Tout juste âgé de 20 ans, alors qu’il entame la saison 1951 qui le consacrera meilleur Rookie de l’année avec les New York Giants, Willie Mays n’a rien perdu de ses habitudes de gosse des rues et passe ses matinées à jouer au stickball avec les gamins de Harlem avant de se rendre à pied aux Polo Grounds, le stade des Giants de l’époque, à deux pas de là. L’air de rien.

« Quand on était petits, on jouait avec un manche à balai. On en coupait l’extrémité. Le bâton était petit, la balle était petite, elle aussi ! On jouait sur la 155e à Harlem, entre les voitures. Et si t’en frappais une par-dessus les toits, t’étais retiré… parce que t’avais perdu la balle ! » Confia-t-il un jour en riant. « C’est comme ça que j’ai appris à frapper les balles à effets (breaking balls en anglais). Certains gars t’envoyaient la balle qui prenait de drôle de rebonds d’un côté ou de l’autre. C’est une breaking ball ! Et je pouvais frapper tout ce qui bougeait, la change-up, la curveball, tout ! »

En effet, dans la version slow pitch du stickball, un lanceur met la balle en jeu au moyen d’un rebond. Mais bien entendu, un simple rebond ne serait pas acceptable. Même dans la rue, le baseball garde feintes et finesse. Comme au slapball, la balle est prise entre le pouce et les phalanges de l’index et du majeur, un peu comme une bonne grosse pichenette. La balle est ensuite poussée avec les doigts pour lui donner un maximum d’effets lorsqu’elle touche le sol et se jouer du batteur !

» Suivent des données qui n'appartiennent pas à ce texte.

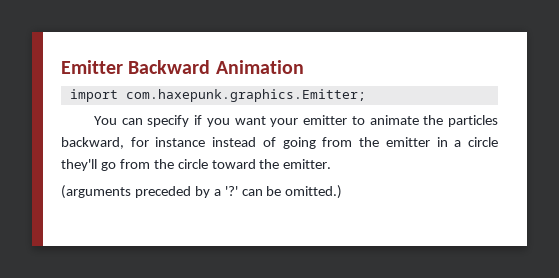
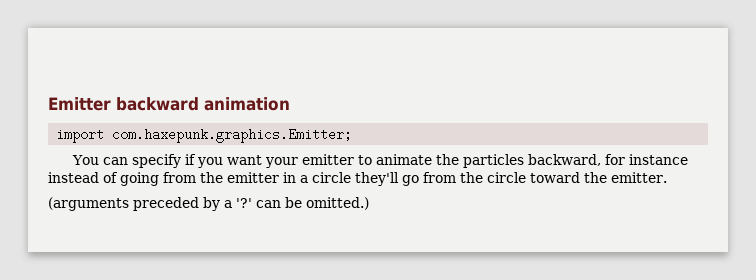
- Emitter Backward Animation
+ Emitter backward animation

Prise un après-midi au beau milieu d’une partie de stickball, cette photo posa sur papier ce que Willie Mays représentait pour les gosses des années 50, un gamin dans un corps d’adulte, jouant à la balle pour le simple plaisir du jeu auquel on mesurait la distance des frappes en nombre de plaques d’égouts le long de la rue. A ses yeux aujourd’hui, les hits de 5 plaques qu’il était capable de frapper au milieu des gosses de Harlem à l’époque gardent la même valeur que ses 660 home runs frappés plus tard en Major League.